The Mining and Lands Commissioner

In the matter of

The Conservation Authorities Act

AND IN THE MATTER OF

An appeal against the refusal to issue permission to construct a building on the east half of Lot 11, Concession II, W. H. S. in the Town of Halton Hills, in the Regional Municipality of Halton.

B E T W E E N

MR. AND MRS. MURRAY COE

Appellant

-and-

CREDIT VALLEY CONSERVATION AUTHORITY

Respondent

 

D. H. Carruthers, Q.C. for respondent.

 

This appeal was heard at the Peel County Court House on April 23, 1975. Mr. Murray Coe appeared in person but was not represented by counsel.

The appellants acquired, approximately eighteen years ago, lots 16,17,18 and part of lot 19, according to Plan 64 being a subdivision of part of the east half of Lot 11 on concession 11 of the Township of Esquesing, containing 4.122 acres and being situated on the westerly bank of the Credit River. A barn was erected on the property approximately fifteen years ago and there is also a chicken house on the property.

Mr. Coe gave evidence that he had attempted on many occasion to obtain a permit to build on these lands which were laid out as part of the community of Norval. His current application for permission under Ontario Regulation 211/73 was dated August 1, 1974, by the Executive committee of the respondent and the application was refused on the grounds that the entire property is approximately 8.5 feet below the calculated regional flood line and is subject to annual spring floods. The decision was appealed to the Minister of Natural Resources and, by Ontario Regulation 130/75 filed on February 24, 1975, the power and duty of hearing the appeal was assigned to the Mining and Lands Commissioner.

The contours of the appellants’ land vary from 649.5 feet to 651.5 feet above sea level. The regional storm contour is 657.5 feet above sea level in this area. The result is that the appellants’ property is from 6 feet to 8 feet below the regional storm contour.

Mr.
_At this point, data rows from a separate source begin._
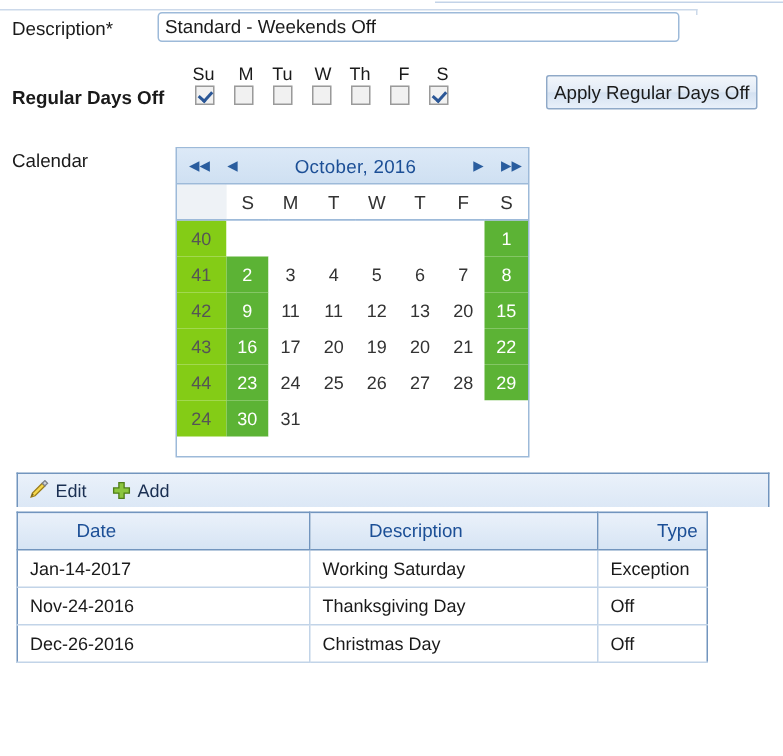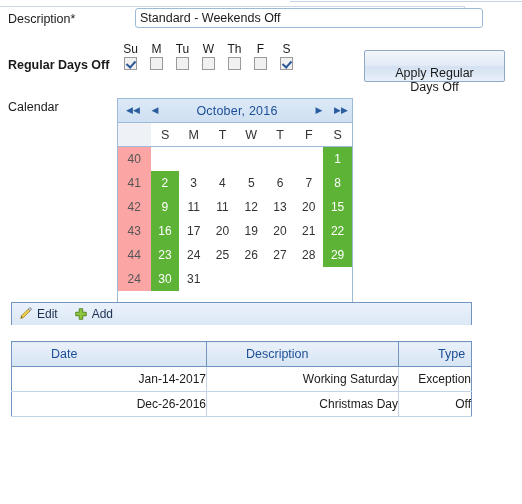--- a/index.html
+++ b/index.html
@@ -48,7 +48,7 @@
   
   .text-input {
     position: absolute;
-    left: 135px; top: 8px;
+    left: 105px; top: 8px;
     width: 348px; height: 20px;
     box-sizing: border-box;
     border: 1px solid #9dbad9;

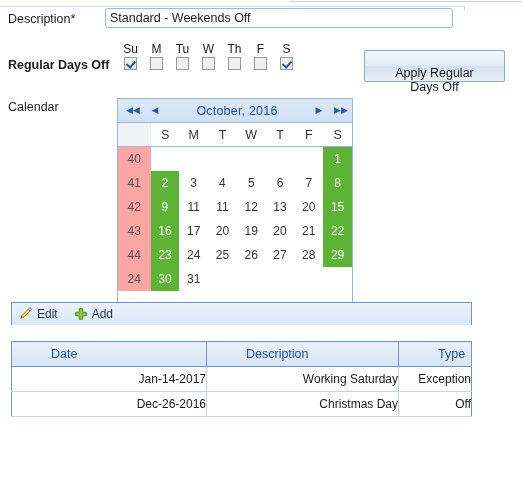--- a/index.html
+++ b/index.html
@@ -72,7 +72,7 @@
     width: 26px;
     display: flex;
     flex-direction: column;
-    align-items: center;
+    align-items: flex-end;
   }
   .day-name {
     font-size: 12px;

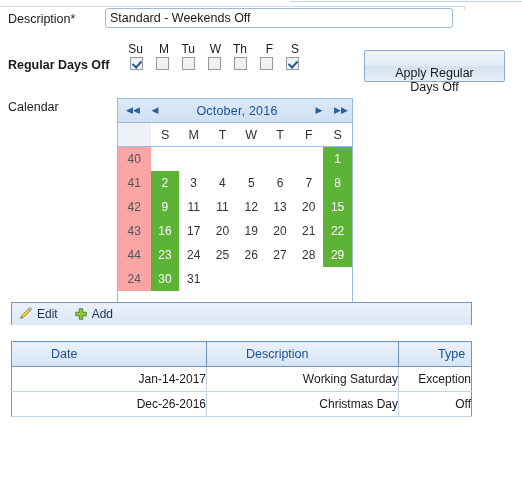--- a/index.html
+++ b/index.html
@@ -112,7 +112,7 @@
     font-size: 12.5px;
     color: #1a1a1a;
     cursor: pointer;
-    padding: 15px;
+    padding: 4px;
   }
 
   

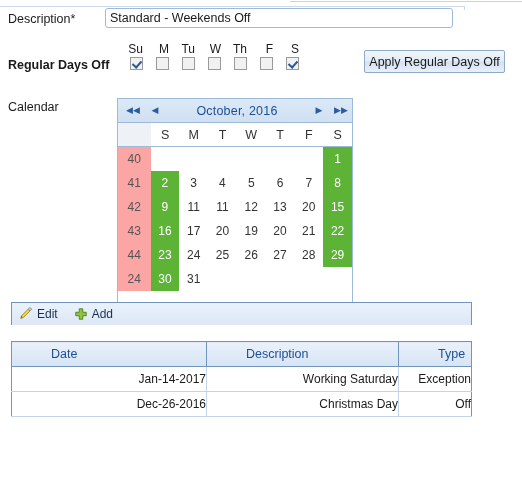--- a/index.html
+++ b/index.html
@@ -179,7 +179,7 @@
   }
   .cal-grid td.wknum {
     width: 32px;
-    background: #fca5a5;
+    background: #84cc16;
     color: #555555;
     font-size: 12px;
     text-align: center;

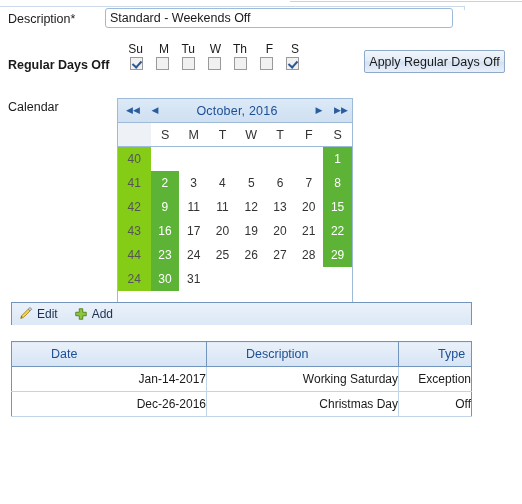--- a/index.html
+++ b/index.html
@@ -200,8 +200,8 @@
   
   .toolbar {
     position: absolute;
-    left: 11px; top: 302px;
-    width: 461px; height: 23px;
+    left: 11px; top: 315px;
+    width: 502px; height: 23px;
     box-sizing: border-box;
     border: 1px solid #7295be;
     border-bottom: none;

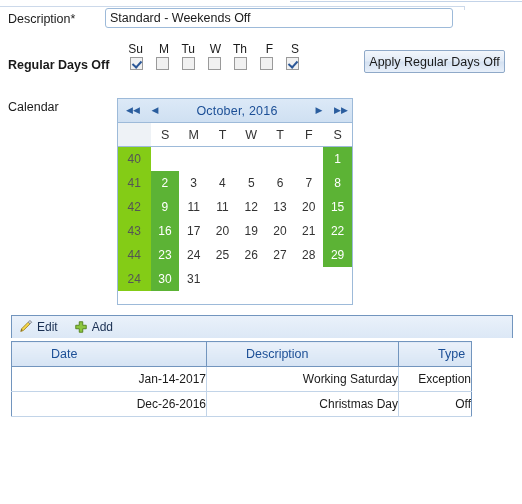--- a/index.html
+++ b/index.html
@@ -249,7 +249,6 @@
     background: #ffffff;
     color: #1a1a1a;
     border-color: #c2d4e8;
-    text-align: right;
   }
   .grid td.edge-l { border-left-color: #7295be; }
   .grid td.edge-r { border-right-color: #7295be; }

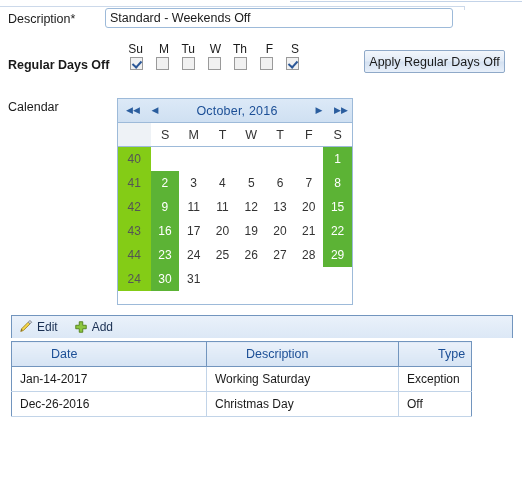--- a/index.html
+++ b/index.html
@@ -426,6 +426,11 @@
         <td class="edge-r">Exception</td>
       </tr>
       <tr>
+        <td class="edge-l">Nov-24-2016</td>
+        <td>Thanksgiving Day</td>
+        <td class="edge-r">Off</td>
+      </tr>
+      <tr>
         <td class="edge-l">Dec-26-2016</td>
         <td>Christmas Day</td>
         <td class="edge-r">Off</td>

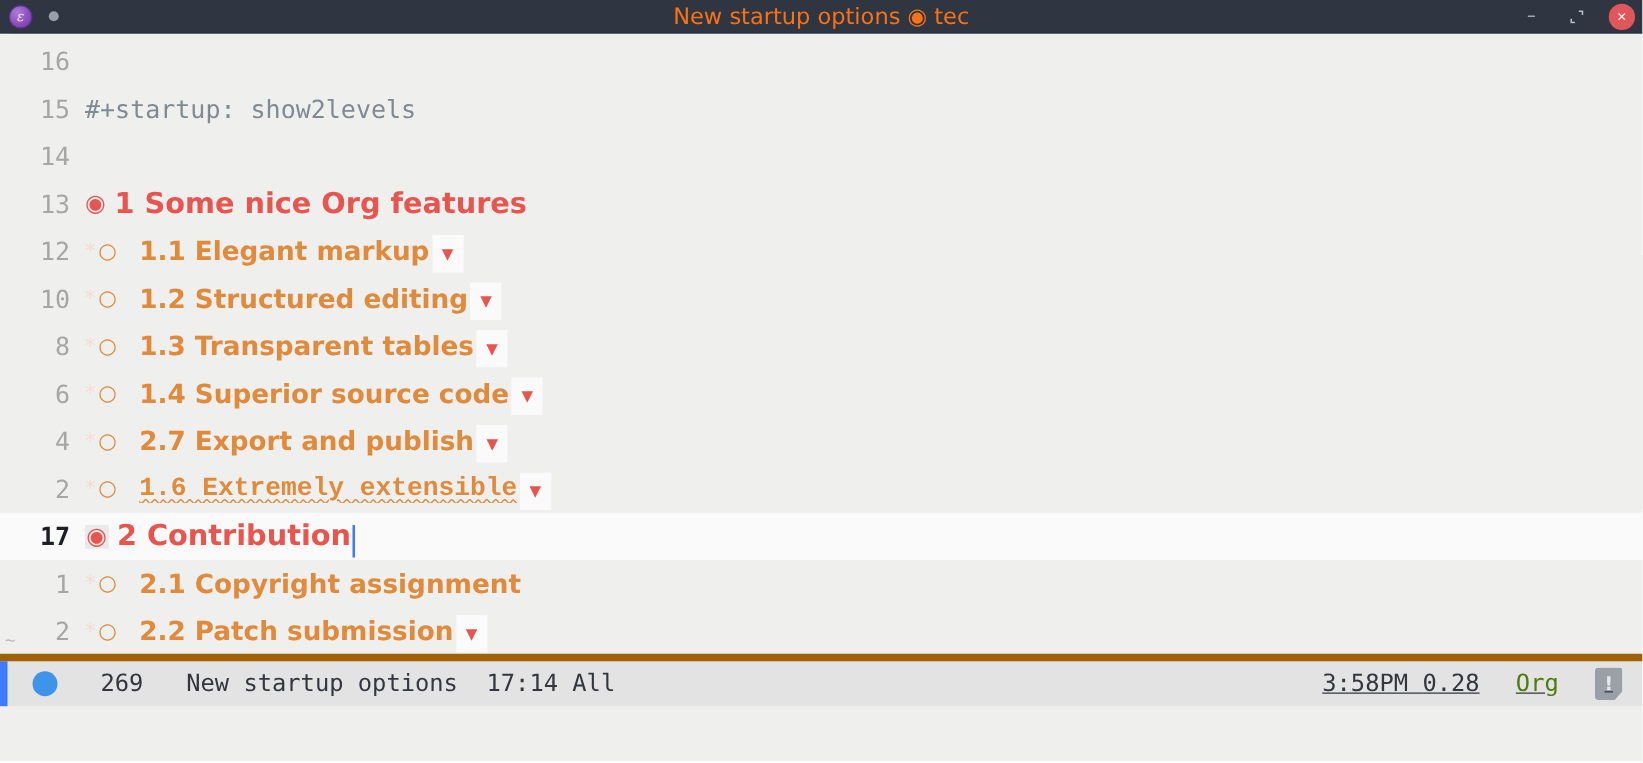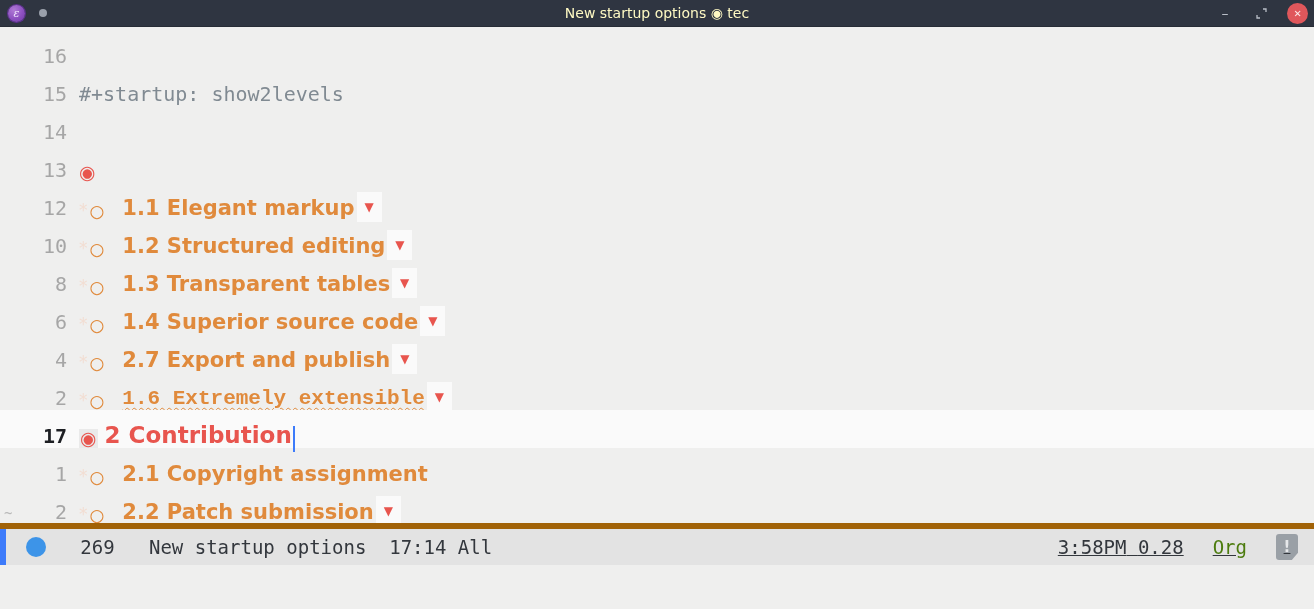--- a/index.html
+++ b/index.html
@@ -31,7 +31,7 @@
   .tb-dot{ width:8px; height:8px; border-radius:50%; background:#9aa0ab; }
   .tb-title{
     position:absolute; left:0; right:0; text-align:center;
-    color:#fef9c3; font-family:"DejaVu Sans", sans-serif; font-size:14px;
+    color:#f97316; font-family:"DejaVu Sans", sans-serif; font-size:18px;
     pointer-events:none;
     display:flex; align-items:center; justify-content:center; gap:0;
   }

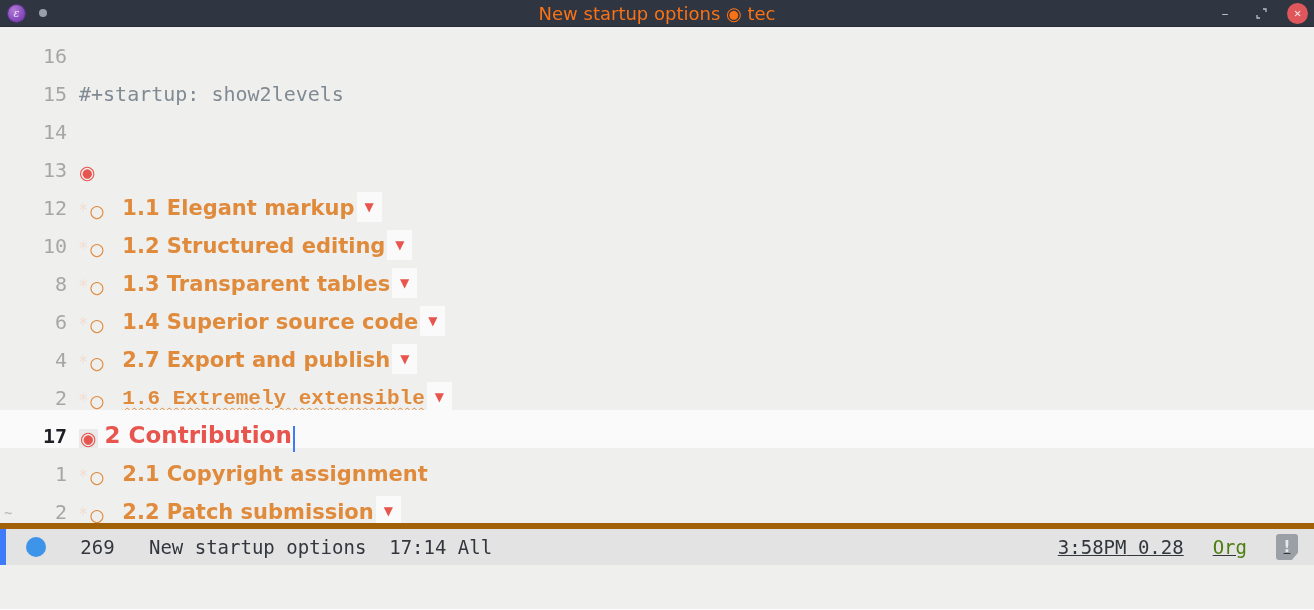--- a/index.html
+++ b/index.html
@@ -61,9 +61,9 @@
   }
   .row{
     position:relative;
-    display:flex; align-items:flex-end;
+    display:flex; align-items:center;
     height:38px;
-    padding-left:19px;
+    padding-left:8px;
     white-space:pre;
   }
   .row.current{ background:#fafafa; }

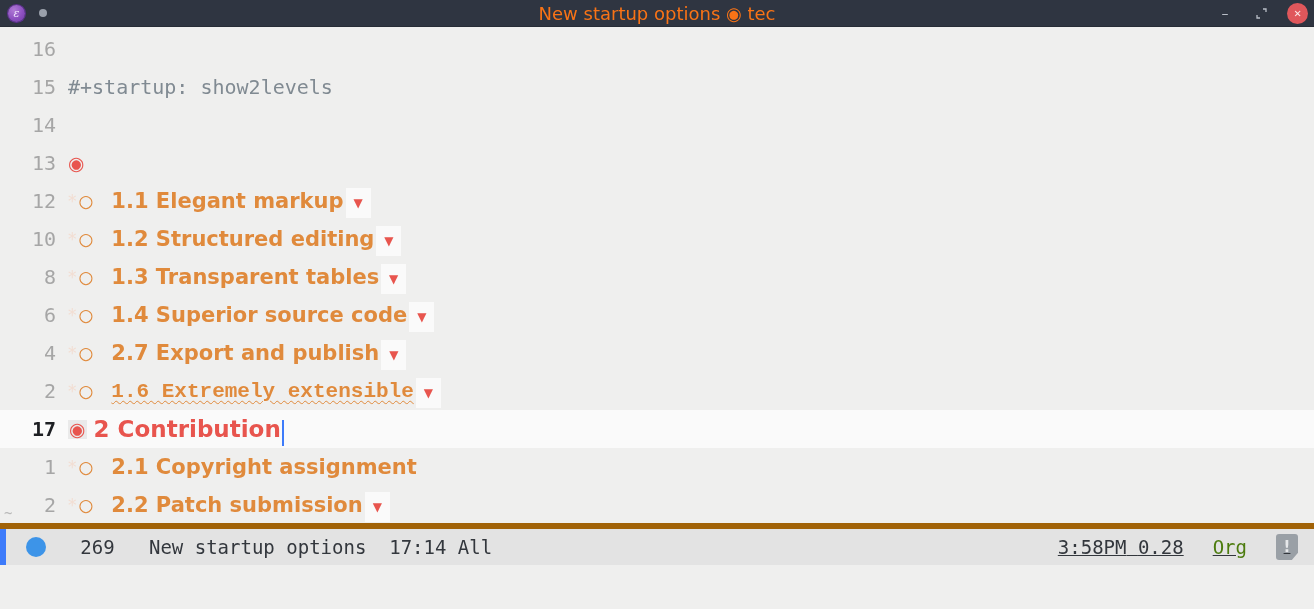--- a/index.html
+++ b/index.html
@@ -216,6 +216,7 @@
     <span class="lnum">13</span>
     <span class="gap"></span>
     <span class="bullet1">◉</span>
+    <span class="h1txt">1 Some nice Org features</span>
   </div>
 
   <div class="row">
Coe’s approach to this matter was that permits had been issued for four other properties and he wished to know why his application was refused in the light of the granting of these four permits.

The first property was owned by Frank Vanofwegan. He erected a house in 1974 on property which was approximately 500 feet southerly of the appellants’ property. William A. Hamilton, the regulation enforcement officer of the respondent, gave evidence that the owner had applied for permission two years ago to erect a building on the flood plain. His application was refused. He came back to the respondent with the alternative that we might build close to his existing house where the contour is within two feet of the regional flood contour and the Committee granted permission on the understanding that the existing house would be removed.

The second property was a house erected by Zorge Construction in 1974 along the river bank in the community of Glen Williams. Mr. Hamilton’s evidence was that this property was two feet below the regional storm contour and that a permit was granted subject to the condition that there would be no openings to the building below the regional storm contour. Augusto Ribeiro, a Professional Engineer with a Master’s Degree in Hydrology, who is employed by the respondent as the Director of Conservation Services, gave evidence that he was aware of this application and that the application was awarded on the basis of the cut and fill principle which requires that all openings to any buildings to be erected be above the regional storm line and that the reduction of the natural storage volume of the reservoir be replaced by the removal of fill at a location adjacent to the reservoir but the regional storm contour.

The third property was referred to by the witness as a property on the main road in glen Williams. Mr. Hamilton identified this property as being one previously owned by a Mr. Metsalo which was at the same elevation as the regional storm contour and the permit was issued subject to the condition that the floor level be raised to the level of the crown of the road.

The fourth property was situate in Cheltenham. Mr. Hamilton’s evidence was that he did not have the plans at the hearing with respect of this property but from his recollection the building was erected at or near the regional storm contour.

Both witnesses for the respondent gave evidence that there was evidence of flooding of the appellants’ property consisting of weeds and other debris caught in the branches of trees that are situate in a row parallel to and approximately 100 feet from the river bank. Mr. Coe suggested that this debris was vines that has interwoven on the lower branches of trees. Mr. Ribeiro clearly stated his opinion that the debris was water borne debris carried by flood conditions and, in view of the established expertise of this witness who was not cross-examined on this subject, I have no alternative but to conclude that there is evidence that at some time in the past the appellants’ property has been flooded to a depth of four or five feet.

As all of the appellants’ property is substantially below the regional storm line, as there is evidence of actual flooding, and as the cut and fill principle cannot be applied to the appellants’ property by reason of the inability to increase the natural storage volume of the flood plain, I have no alternative but to dismiss the appeal. There shall be no costs payable by either of the parties.

DATED at Toronto this 2nd day of May 1975.